Jan Jansz. Weltevree | |
---|---|
Hangul | 박연 |
Hanja | 朴淵 / 朴燕 |
Revised Romanization | Bak Yeon |
McCune–Reischauer | Pak Yǒn |
Jan Janse Weltevree (1595 – ?) is a Dutch sailor and probably the first Dutchman to visit Korea. His adventures were recorded in the report by Dutch East India Company accountant Hendrik Hamel. Hamel stayed in Korea from 1653 to 1666.
Weltevree was born around 1595, according to Hamel in De Rijp, though other sources speak of Vlaardingen. He signed on the ship 'Hollandia' and went on March 17, 1626 to Dutch East Indies. There, he arrived in 1627 from Jakarta on the ship 'Ouwerkerck'. On July 16, 1627, the Dutch privateer Ouwerkerck captured a Chinese junk and its 150-man crew bound for the port of Amoy, China. Seventy Chinese were brought aboard the Ouwerkerck. Ship's navigator Jan Janse Weltevree, Dirk Gijsbertsz from De Rijp, Holland, and Jan Pieterse Verbaest from Amsterdam, along with thirteen other Dutch crewmen went aboard the junk to sail the vessel to Tainan, Formosa. Only the Ouwerkerck reached safe harbor after battling a fierce summer storm that swept the area.[1]

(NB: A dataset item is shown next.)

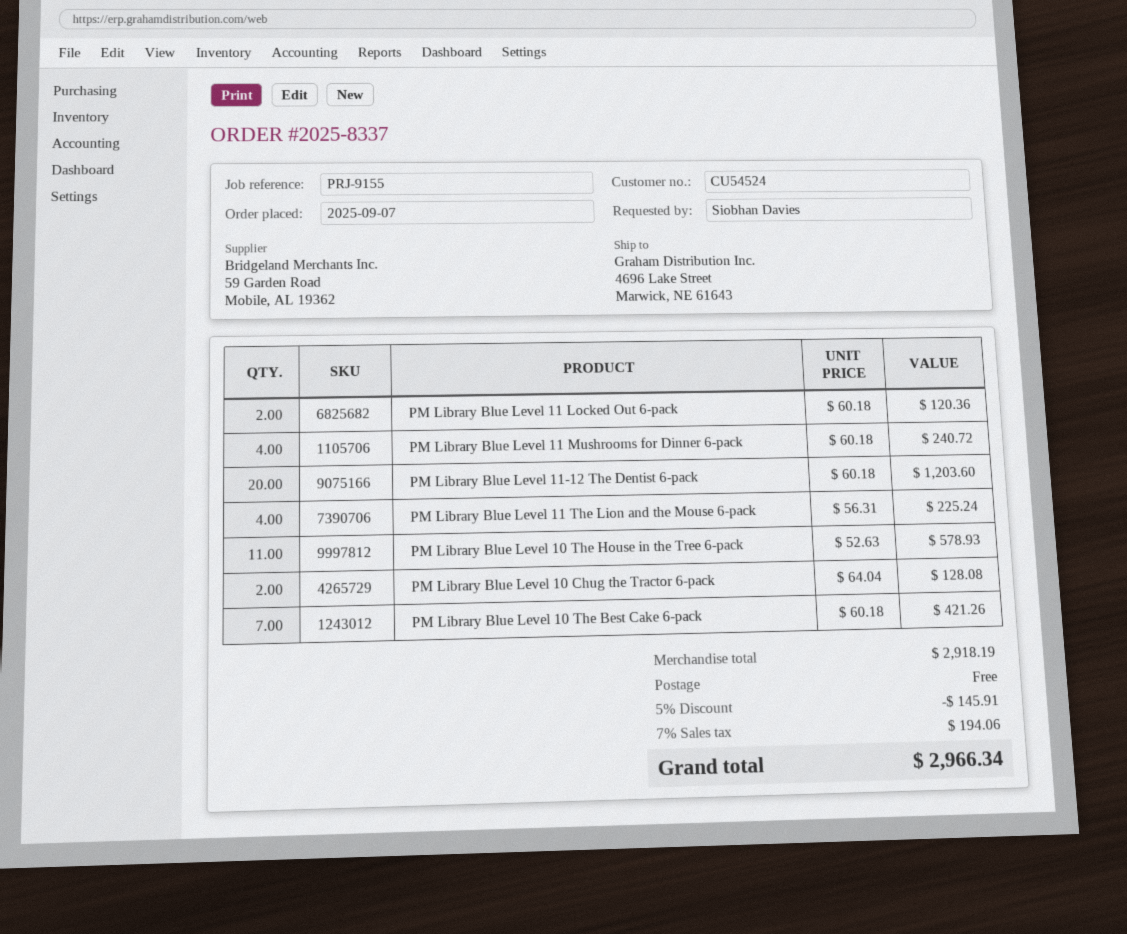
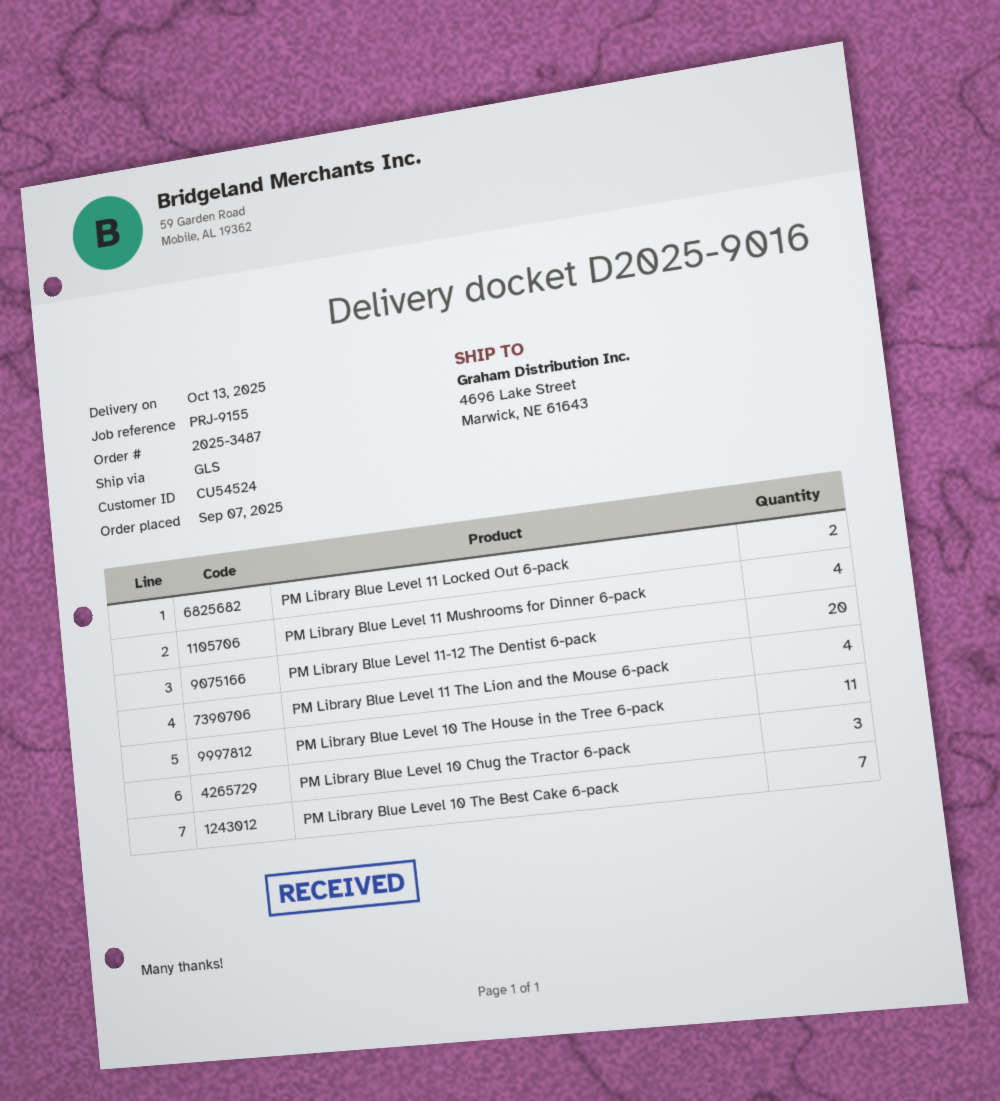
order number: 2025-8337 -> 2025-3487
PM Library Blue Level 10 Chug the Tractor 6-pack: 2 -> 3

The storm-tossed Chinese junk carrying the hapless Dutch and Chinese ended up on the shores of an island off Choson's west coast. Although the details of what happened next are unclear, the Chinese, with a five-to-one advantage, overpowered the Dutch survivors, captured Jan Weltevree, Dirk Gijsbertsz and Jan Verbaest, and handed them over to Choson authorities.[2]
In The Joseon Dynasty at that time, there was an isolation policy so the captured privateers could not leave the country. Jan Janse took the name Pak Yǒn (박연, Pak is a Korean surname.) and was an important government official. Jan Janse married a Korean woman with whom he had two children.
According Weltevree, the two others were killed in 1636 during a raid of the Manchu.[3] They would have fought in the Korean army.
Then in 1653 the ship 'De Sperwer' was wrecked en route from Jakarta to Taiwan, with Hendrik Hamel on board, and Jan Janse as a translator and adviser to the King.
Besides the Great Church in De Rijp is a statue of Jan Jansz. A replica of this was erected in 1991 in Seoul.